Названные - страница 5



Джеминай успокаивается. Вытирает слезы. Встает. Убирает недопитую бутылку. Потом уходит в ванную. Принимает душ. Чистит зубы. Стараясь не топать, поднимается наверх. В гостевой комнате тихо. Он неслышно приоткрывает дверь и стоит на пороге. Шу спит на животе. Одеяло сползло. Джеминай смотрит на голую спину Шу, на черные шортики и изящные ноги. Вот она, живая и ладная – подходи и бери.

Джеминай неслышно закрывает дверь. Плетется, опустив голову, в свою спальню. Все не то, все не так. Джеминай. Названный. Трехзначный. Верни ту ночь, ты опоздал всего на одну ночь. Теперь в твоем доме спит женщина, но это не та женщина.

Та – не спала бы.


***

Шу просыпается. Открывает глаза. На нее наваливается ослепляющая белизна комнаты.

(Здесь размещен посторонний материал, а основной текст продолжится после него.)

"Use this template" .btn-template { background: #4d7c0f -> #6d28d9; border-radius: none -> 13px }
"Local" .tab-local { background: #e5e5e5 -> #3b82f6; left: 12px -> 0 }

Она опять зажмуривается. В доме стоит густая, как смола, тишина. Шу долго крутится в постели, прячась с головой под одеяло и выныривая снова. Она то обнимает подушку, то переворачивается на сто восемьдесят градусов, упираясь ногами в подголовник, то распрямляясь, то опять сворачиваясь в позу эмбриона. Наконец ей надоедает бороться с солнечным светом и она встает. Маленькая ванная, как в гостиничном номере, раковина, одноразовые зубные щетки в шкафчике, мыло, полотенца, шампунь, фен. Зеркальная стена.

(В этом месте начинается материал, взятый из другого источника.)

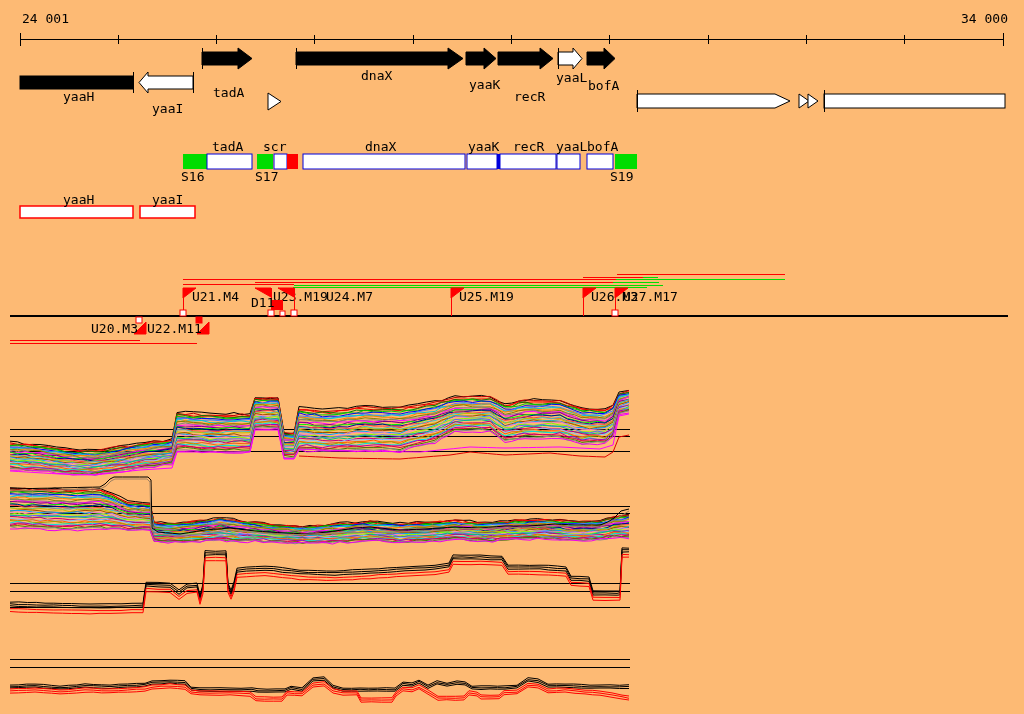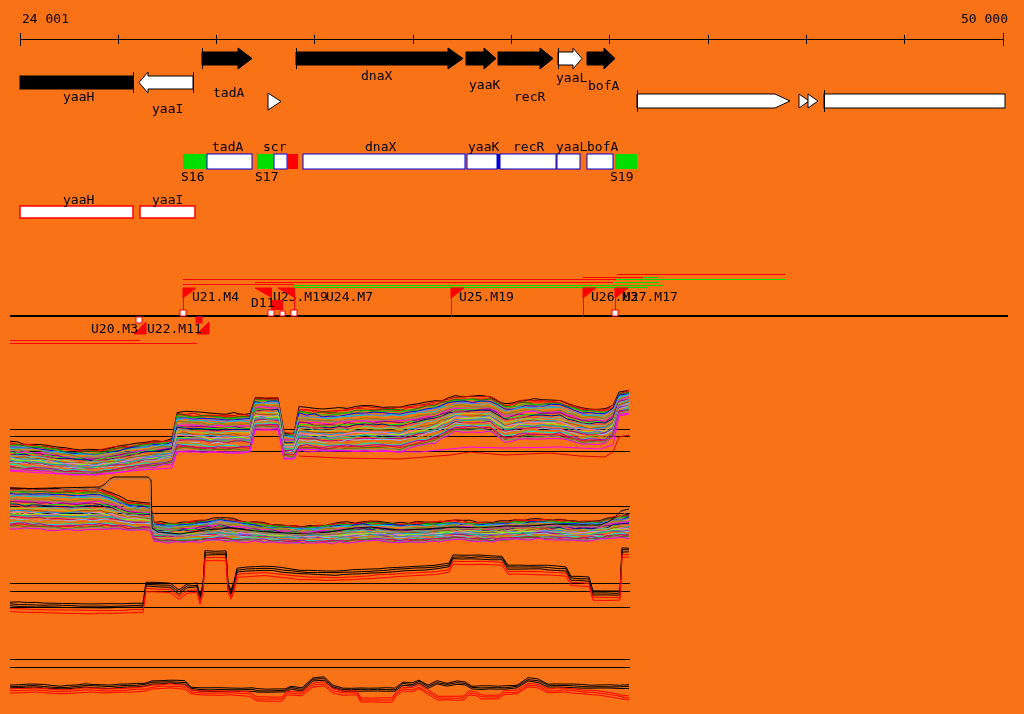"24 001" #canvas { background: #f97316 -> #fdba74 }
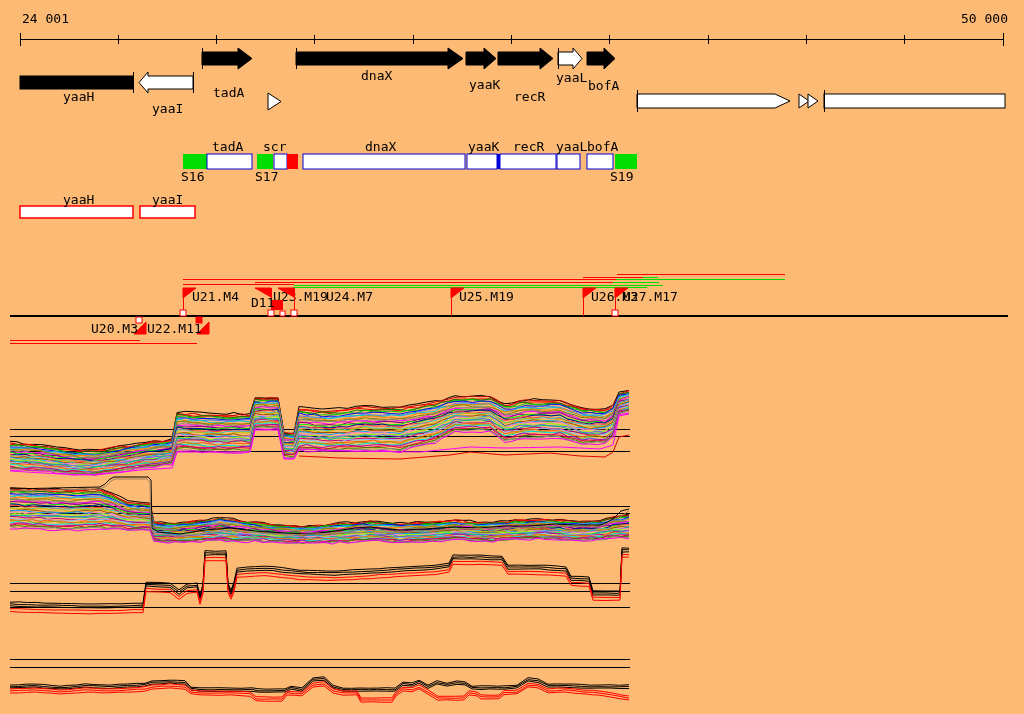"50 000" span.coord { text: 50 000 -> 34 000 }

Да, бледная. Она с детства бледная. Помнится, когда на очередном школьном карнавале она выпросила себе роль Русалочки в театральной постановке, ее учительница, режиссер спектакля, взглянув на Шу в костюме, сказала: «Тебе даже пудра не нужна, ты белесая, как настоящая рыба, не видевшая солнца».

Из зеркала на Шу смотрит тонкая высокая натуральная блондинка. Густое удлиненное каре, глаза цвета морской волны, выразительный рот. Кожа цвета парного молока. Довольно красивая, но неприметная. Без пирсинга. Без татуировок. Простые маленькие серьги-конго и плоский серебряный браслет, который она уже много лет никогда не снимает с левого запястья. Бледная моль? Ну да, моль. Но не страх же Господень.

Звонит телефон. Это бабушка.

– Доброе утро, ба.

– Родная, ты вчера звонила мне? Я оставила телефон дома, мы с друзьями ходили смотреть в телескоп, засиделись, Борис готовил грог…

– Моя активная бабуля, – смеется Шу. – Все в порядке, я просто хотела напроситься к тебе в гости. Не сиделось дома.

– Вот незадача. Шу, приезжай сегодня. Только после обеда, я сейчас собираюсь в спортзал. Буду удирать от старости по беговой дорожке.

– Я позвоню, ба, спасибо. Хорошего дня.

Шу кладет трубку. Одевается. Аккуратно расправляет постель. Причесывается. Спускается вниз, в гостиную.

Джеминай, похоже, еще спит. Шу варит себе кофе, находит в шкафу галеты, достает из холодильника сливки и выходит на улицу. Садится на скамейку, пьет кофе со сливками из огромной белой чашки. Длинная скамейка. Она смотрит на дом Джеминая, похожий на яйцо, белое снаружи и внутри, и думает о том, что даже к бесконечной белизне жилья привыкаешь буквально за несколько часов. Значит, можно так же смириться с тем, что люди, задающие ей вопрос о количестве цифр, в каком-то смысле так же белоснежны. Чисты перед законом даже в мелочах. Чисты до слепящего блеска, юридически непорочны, девственны, в каком-то смысле даже высокоморальны, и если разложить ситуацию на такие составляющие, то в ней нет ничего отталкивающего. И тем не менее…

Думать о себе как о такой же примерной гражданке у Шу не получается. Она пытается примерить на себя образ внимательной и ответственной девочки, которая всегда проверяет, достаточно ли идеально выглажена блузка, и точно ли ей хватит времени перейти дорогу, пока горит зеленый. Безуспешно. Образ принимает чье угодно обличье, только не ее. Этот аспект жизни никогда не зависел от ее волевого усилия. Кажется, законопослушность родилась вместе с ней. Или же Шу просто клиническая зануда. Как бы там ни было, это не повод для самокопания.